Fertilizer investment
In November, Dangote Group announced that its $2 billion Granulated urea fertilizer plant which is located at Ibeju Lekki, Lagos state, would start operations before the end of December.
The disclosure was made by the Group Head, Corporate Communications, Dangote Group, Mr. Anthony Chiejina, during a chat with the News Agency of Nigeria (NAN).
Mr. Chiejina said: “The project will be ready for take-off before the end of December. The pre-testing has already been done and the delay in starting operations was due to the COVID-19 pandemic.”
Alhaji Aliko Dangote, Group president of DILs had in February projected that the plant would begin operations in July. He had said that the project would be the largest fertiliser plant in the world with its three million tonnes per annum capacity.
According to Dangote, the plants would make Nigeria the only urea exporting country in Sub-Saharan Africa, as the fertiliser and petrochemicals plants were capable of generating $2.5 billion annually, an amount, he said, is almost 10 per cent of what Nigeria is getting from home remittances, which is one of the highest in the world.
In 2019, Dangote Industries and the Togolese Government announced the conclusion of a partnership to develop a phosphate fertilizer processing industry in Togo.
The project, which was to cover part of West Africa’s phosphate fertilizer needs and create several thousand direct jobs, was to gulp an estimated $2bn in investment, which was to come from both partners.
Togo is one of the continent’s leading phosphate producers: the country has more than two billion tonnes of phosphate in its subsoil.
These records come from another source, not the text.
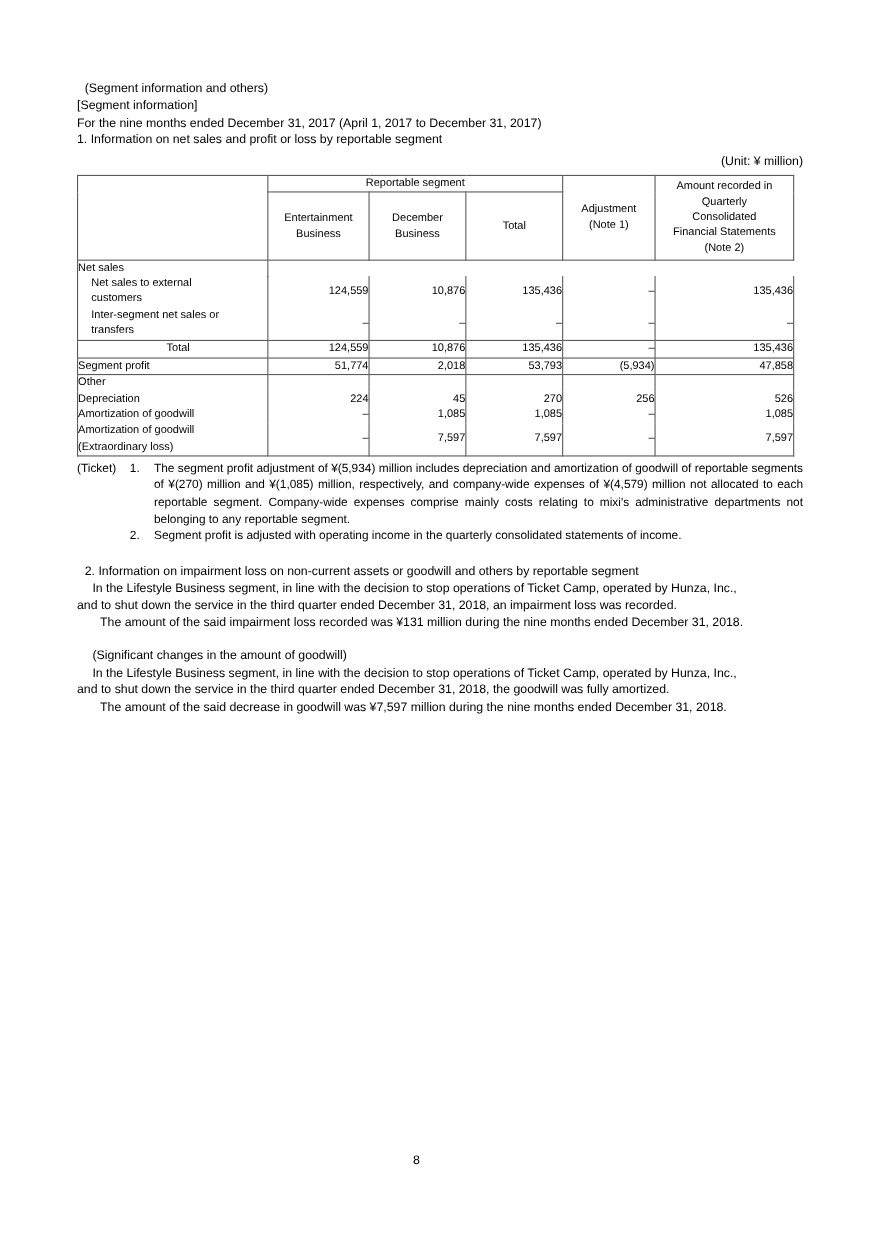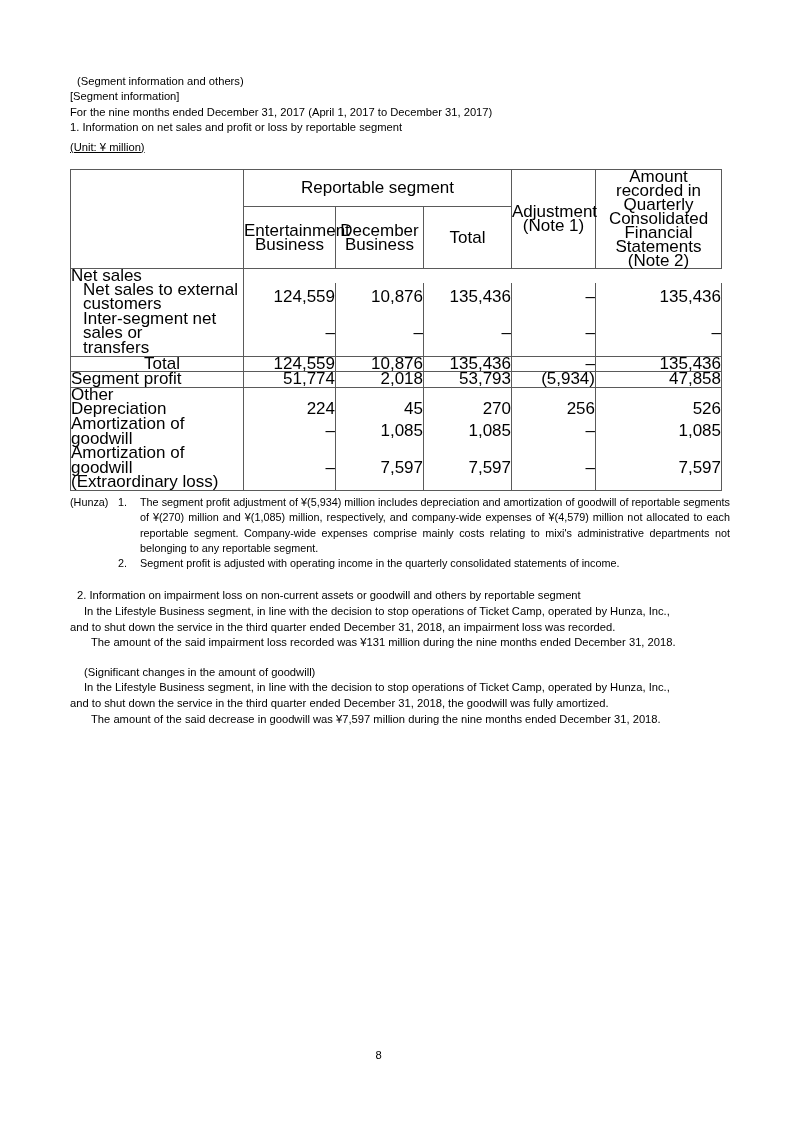--- a/index.html
+++ b/index.html
@@ -36,10 +36,9 @@
   .unit-line {
     font-size: 11.2px;
     line-height: 15.4px;
-    text-align: left;
+    text-align: right;
     margin-top: 4px;
-    margin-bottom: 14px;
-    text-decoration: underline;
+    margin-bottom: 4px;
   }
 
   

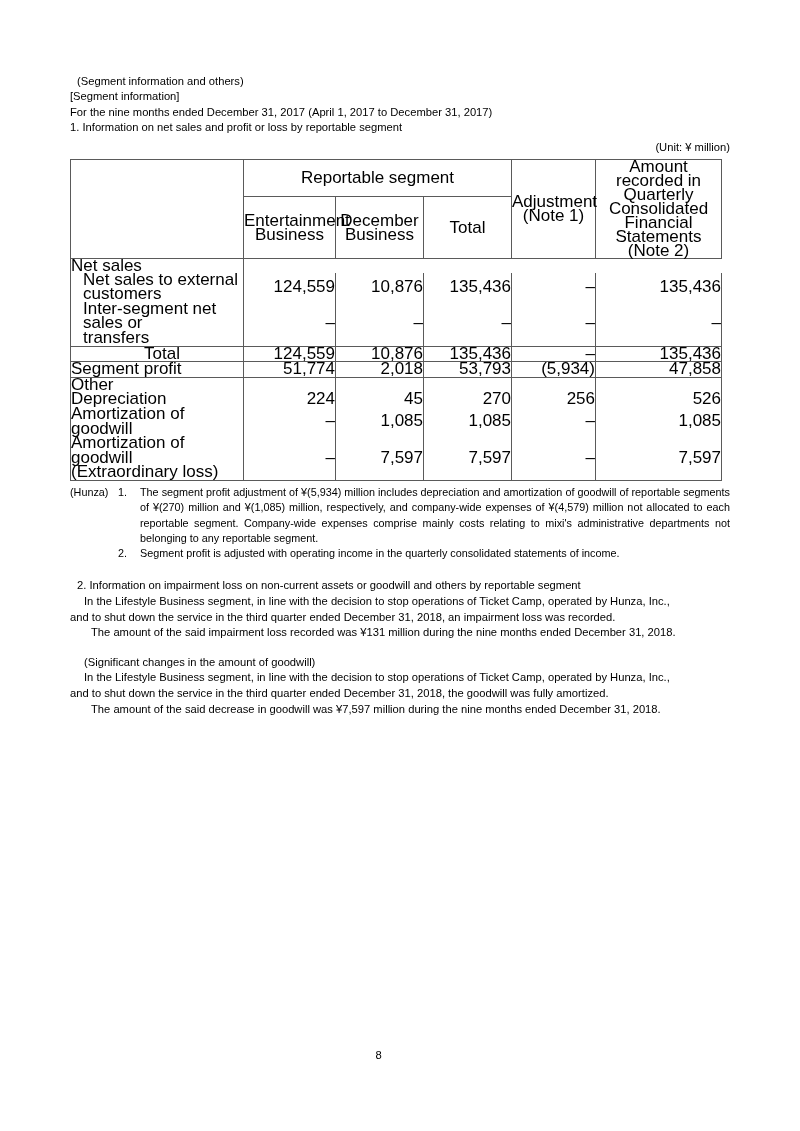--- a/index.html
+++ b/index.html
@@ -46,7 +46,7 @@
     border-collapse: collapse;
     width: 651px;
     table-layout: fixed;
-    font-size: 17px;
+    font-size: 10px;
   }
   table.seg td {
     border: 1px solid #5a5a5a;

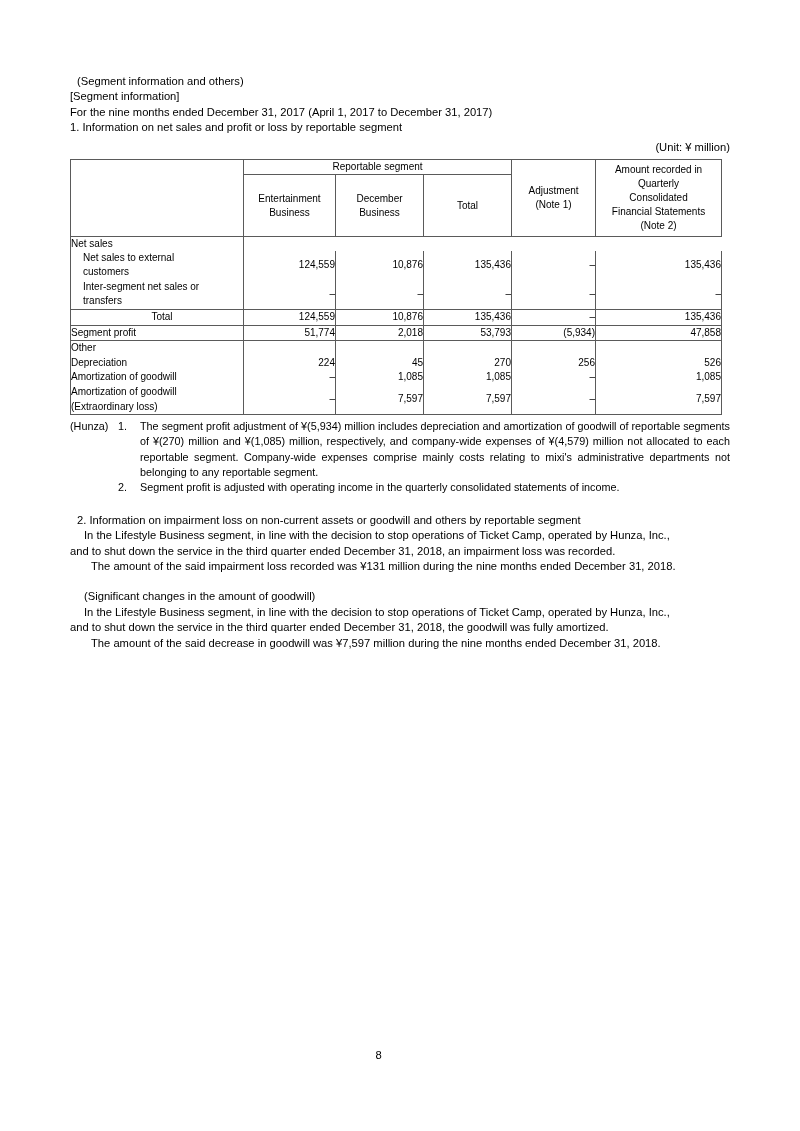--- a/index.html
+++ b/index.html
@@ -293,7 +293,7 @@
 
     <div class="notes">
       <div class="notes-row">
-        <div class="notes-tag">(Hunza)</div>
+        <div class="notes-tag">(Ticket)</div>
         <div class="notes-num">1.</div>
         <div class="notes-body">The segment profit adjustment of ¥(5,934) million includes depreciation and amortization of goodwill of reportable segments of ¥(270) million and ¥(1,085) million, respectively, and company-wide expenses of ¥(4,579) million not allocated to each reportable segment. Company-wide expenses comprise mainly costs relating to mixi's administrative departments not belonging to any reportable segment.</div>
       </div>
The Dangote group, for its part, relied on its future ammonia and urea plant based in Lagos, expected to be commissioned in 2021.
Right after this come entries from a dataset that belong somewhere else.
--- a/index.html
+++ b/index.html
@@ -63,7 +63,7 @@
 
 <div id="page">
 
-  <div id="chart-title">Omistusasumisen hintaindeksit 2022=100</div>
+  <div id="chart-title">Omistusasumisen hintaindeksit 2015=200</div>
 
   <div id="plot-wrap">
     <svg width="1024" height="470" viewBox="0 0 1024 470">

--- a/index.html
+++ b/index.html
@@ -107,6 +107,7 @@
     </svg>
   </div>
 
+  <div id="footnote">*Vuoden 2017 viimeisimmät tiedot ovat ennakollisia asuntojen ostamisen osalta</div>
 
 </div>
“Ammonia is an essential ingredient in the transformation of phosphate into phosphate fertilizers derived from phosphates,” Dangote had said in a statement, adding that “Togo will provide access to phosphate resources and the Dangote Group will provide access to ammonia and the Nigerian market.
Togo hoped to benefit from the expertise and investment capacity of one of Africa’s largest industrial Groups, whose revenues were close to $5bn in 2018.
“By processing our phosphate, we will not only create jobs, but we will also be able to provide our farmers with good quality fertilizers at an affordable cost,” said Togolese President Faure Essozimna Gnassingbé.
“This partnership is part of our transformation agenda to create prosperity and strengthen economic development not only in Togo, but also in Africa,” said Aliko Dangote.
His group had also announced the establishment of a cement production plant in Lomé, which was to start construction in the first quarter of 2020, with commissioning scheduled for before the end of 2020. The investment estimated at $60 million and was expected to create 500 direct jobs.
Projects in Congo-Brazzaville
In line with this investment in the fertilizer sector, Aliko Dangote also met with the President of the Republic of Congo, Denis Sassou Nguesso, on 21 August 2019. It was an opportunity for Aliko Dangote, already present in the country with the Yamba cement plant, the largest in Central Africa, to express his willingness to develop other projects there.
“We plan to make major investments in potash, phosphate and if possible ammonia as we have done in Nigeria. We have confidence in the Congo. These are large industries that will create many jobs and trade with the outside world,” Dangote said.